ASSIGNMENT: Before copying, remove every picture, and then repeat all entries below precisely as written.

EXCERPTED DATA:
════

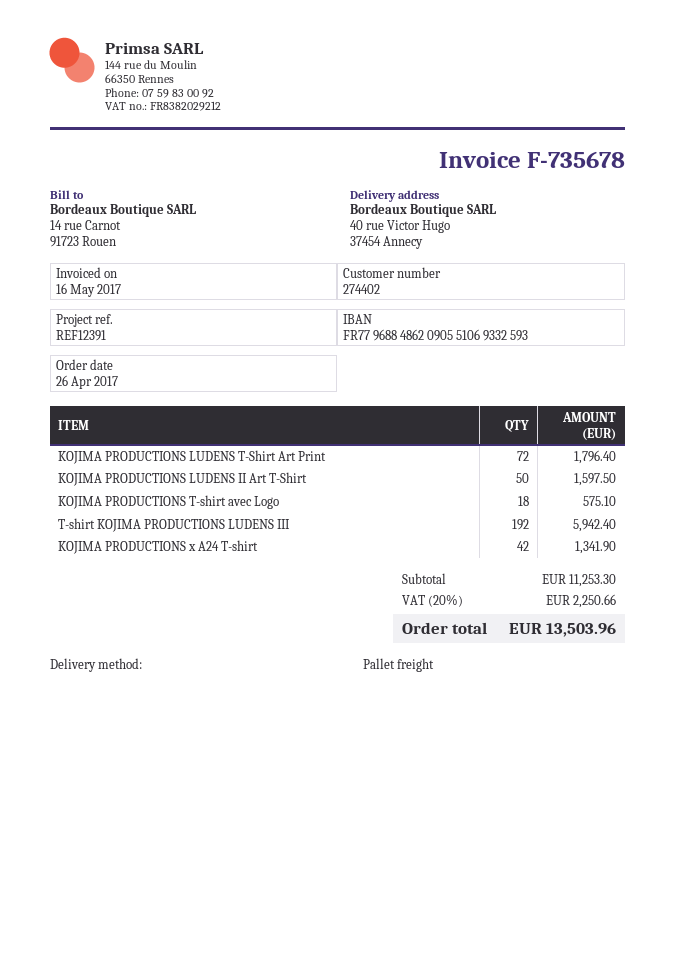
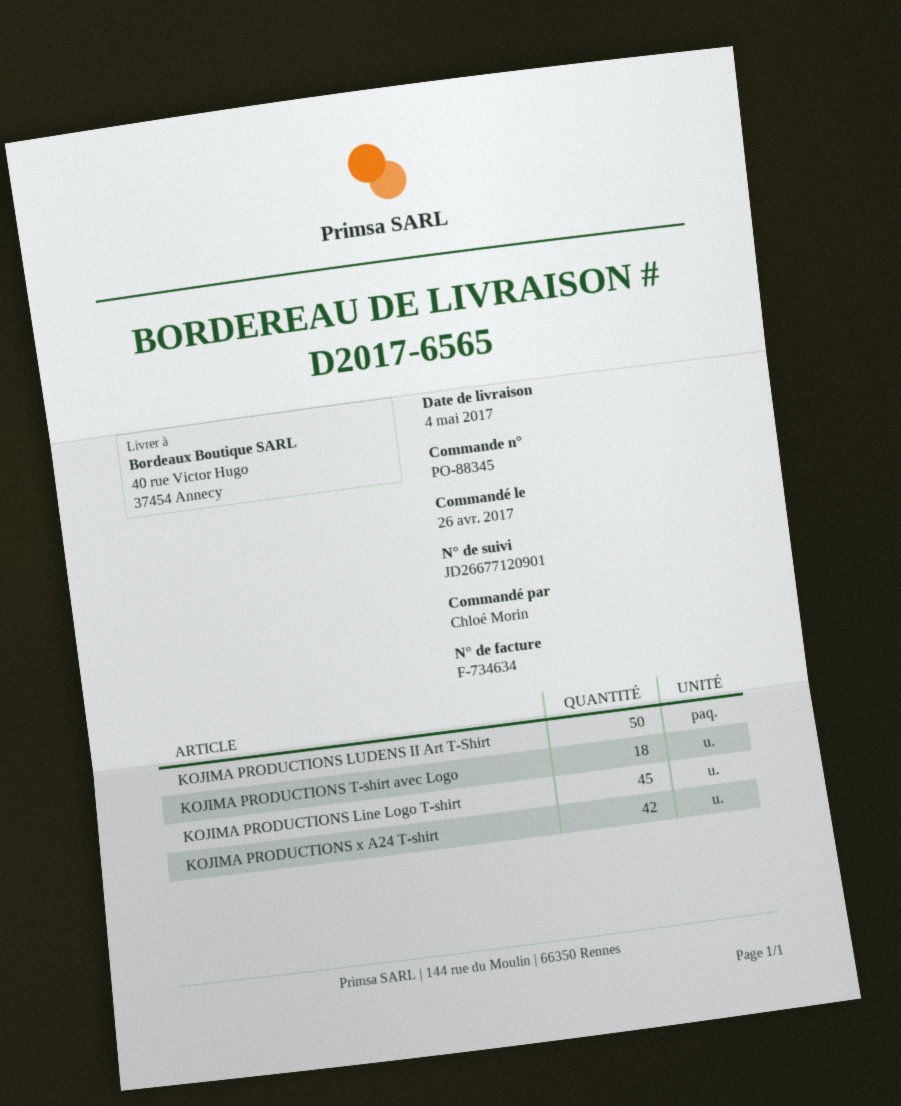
invoice number: F-735678 -> F-734634
KOJIMA PRODUCTIONS LUDENS T-Shirt Art Print: 72 -> none
T-shirt KOJIMA PRODUCTIONS LUDENS III: 192 -> none
KOJIMA PRODUCTIONS Line Logo T-shirt: none -> 45

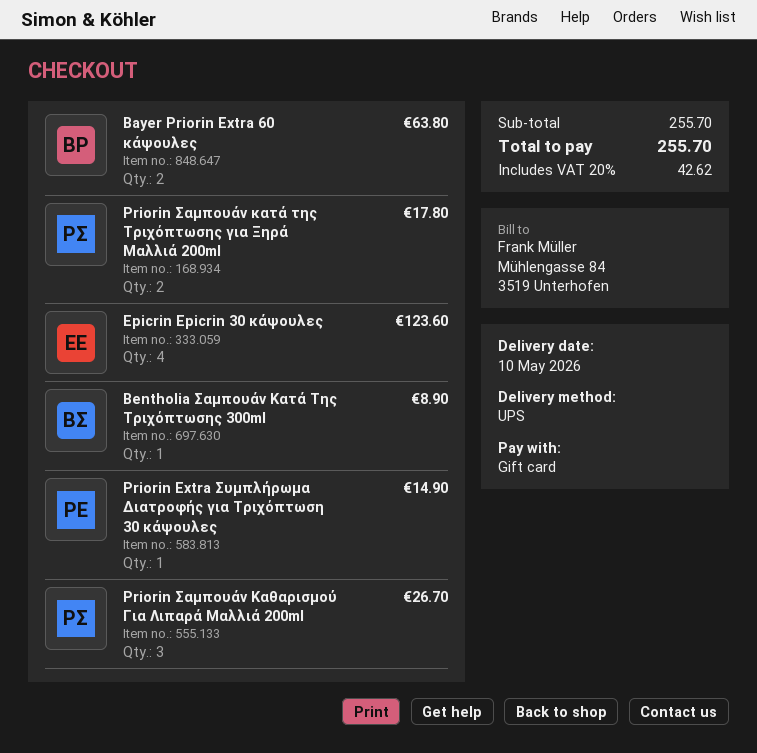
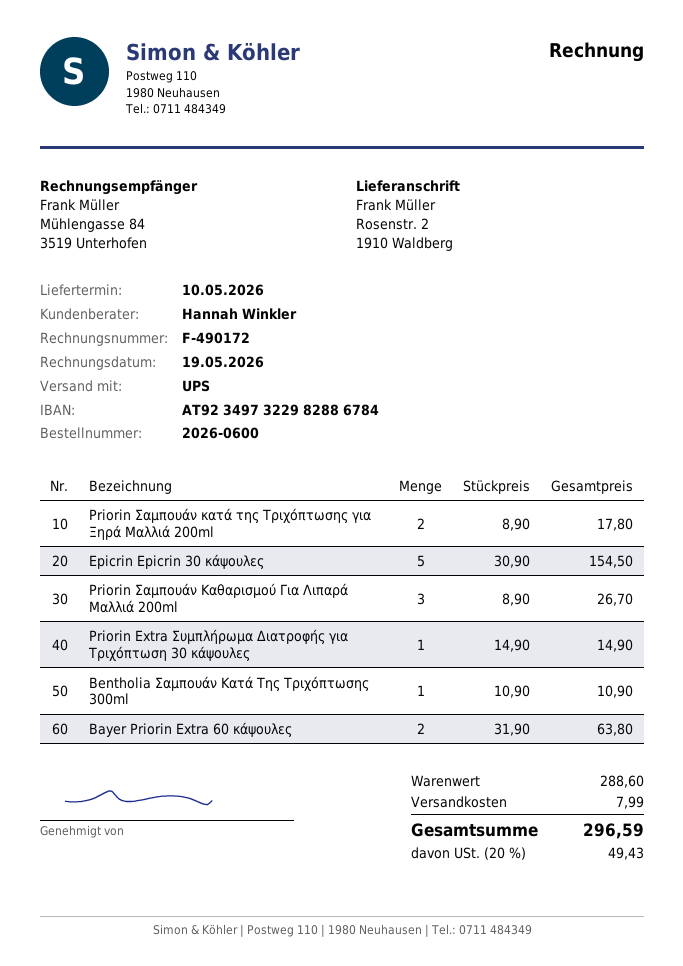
Epicrin Epicrin 30 κάψουλες: 4 for 123.60 -> 5 for 154.50
Bentholia Σαμπουάν Κατά Της Τριχόπτωσης 300ml: 1 for 8.90 -> 1 for 10.90
subtotal: 255.70 -> 288.60
shipping: none -> 7.99
tax: 20% = 42.62 -> 20% = 49.43
total: 255.70 -> 296.59

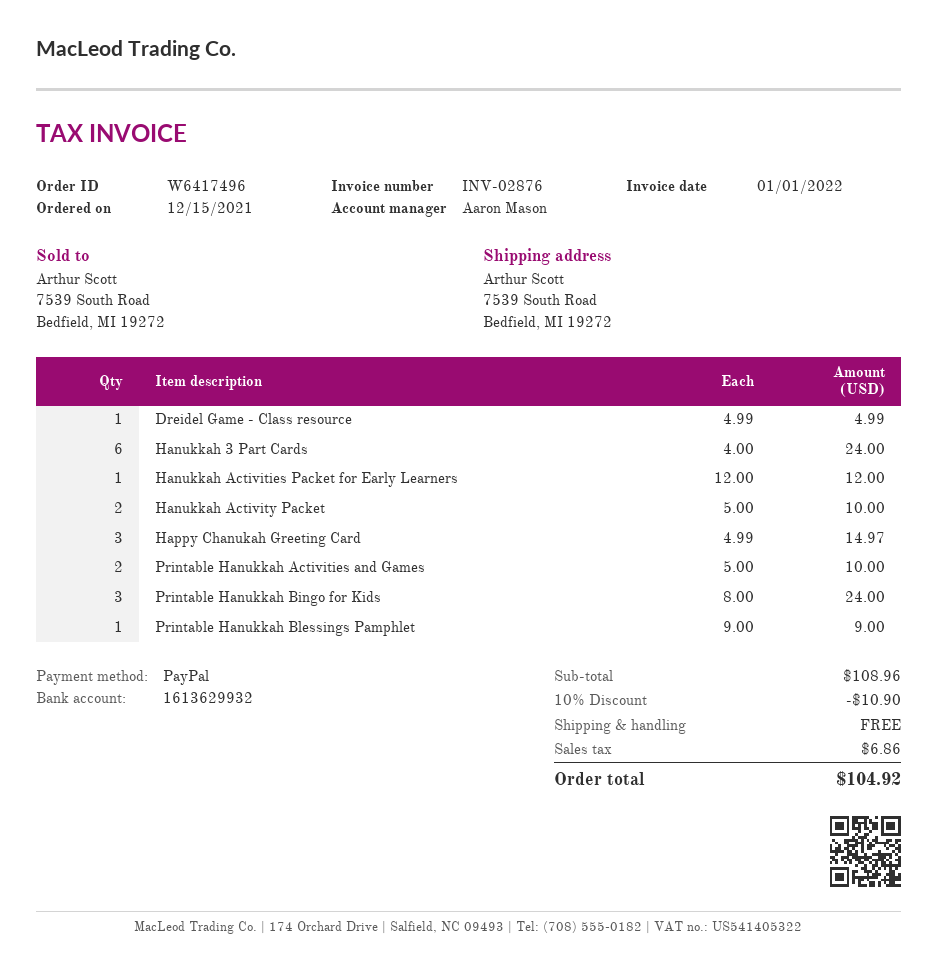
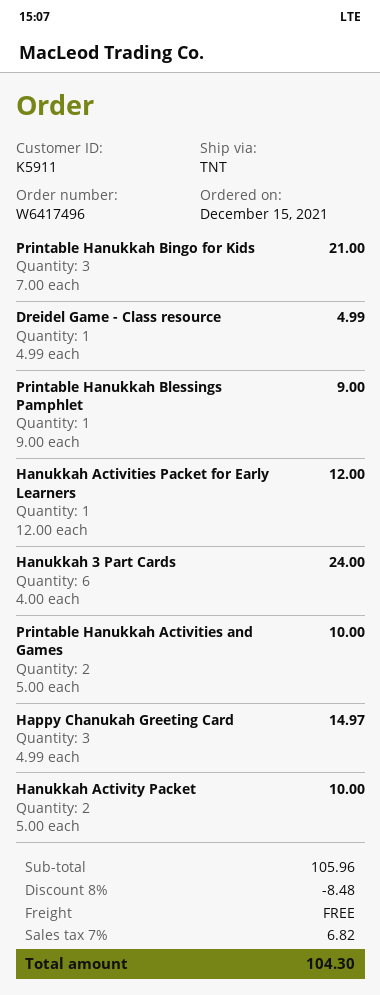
Printable Hanukkah Bingo for Kids: 3 x 8.00 = 24.00 -> 3 x 7.00 = 21.00
subtotal: 108.96 -> 105.96
discount: 10% = 10.90 -> 8% = 8.48
tax: 6.86 -> 6.82
total: 104.92 -> 104.30

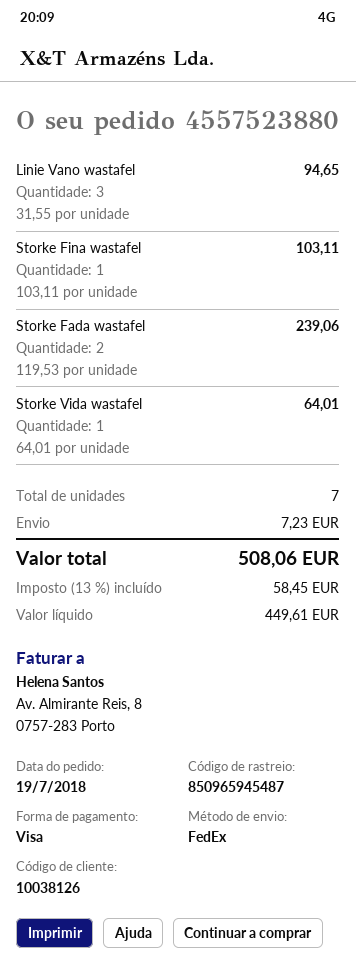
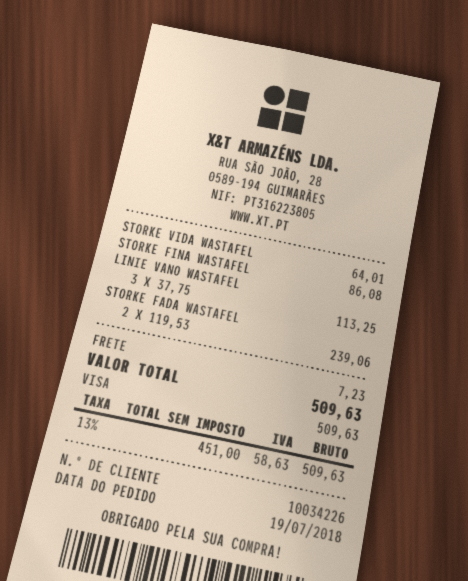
customer number: 10038126 -> 10034226
Linie Vano wastafel: 3 x 31.55 = 94.65 -> 3 x 37.75 = 113.25
Storke Fina wastafel: 1 x 103.11 = 103.11 -> 1 x 86.08 = 86.08
net: 449.61 -> 451.00
tax: 13% = 58.45 -> 13% = 58.63
total: 508.06 -> 509.63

════

WRITTEN REPLY:
invoice number: F-735678 -> F-734634
KOJIMA PRODUCTIONS LUDENS T-Shirt Art Print: 72 -> none
T-shirt KOJIMA PRODUCTIONS LUDENS III: 192 -> none
KOJIMA PRODUCTIONS Line Logo T-shirt: none -> 45

Epicrin Epicrin 30 κάψουλες: 4 for 123.60 -> 5 for 154.50
Bentholia Σαμπουάν Κατά Της Τριχόπτωσης 300ml: 1 for 8.90 -> 1 for 10.90
subtotal: 255.70 -> 288.60
shipping: none -> 7.99
tax: 20% = 42.62 -> 20% = 49.43
total: 255.70 -> 296.59

Printable Hanukkah Bingo for Kids: 3 x 8.00 = 24.00 -> 3 x 7.00 = 21.00
subtotal: 108.96 -> 105.96
discount: 10% = 10.90 -> 8% = 8.48
tax: 6.86 -> 6.82
total: 104.92 -> 104.30

customer number: 10038126 -> 10034226
Linie Vano wastafel: 3 x 31.55 = 94.65 -> 3 x 37.75 = 113.25
Storke Fina wastafel: 1 x 103.11 = 103.11 -> 1 x 86.08 = 86.08
net: 449.61 -> 451.00
tax: 13% = 58.45 -> 13% = 58.63
total: 508.06 -> 509.63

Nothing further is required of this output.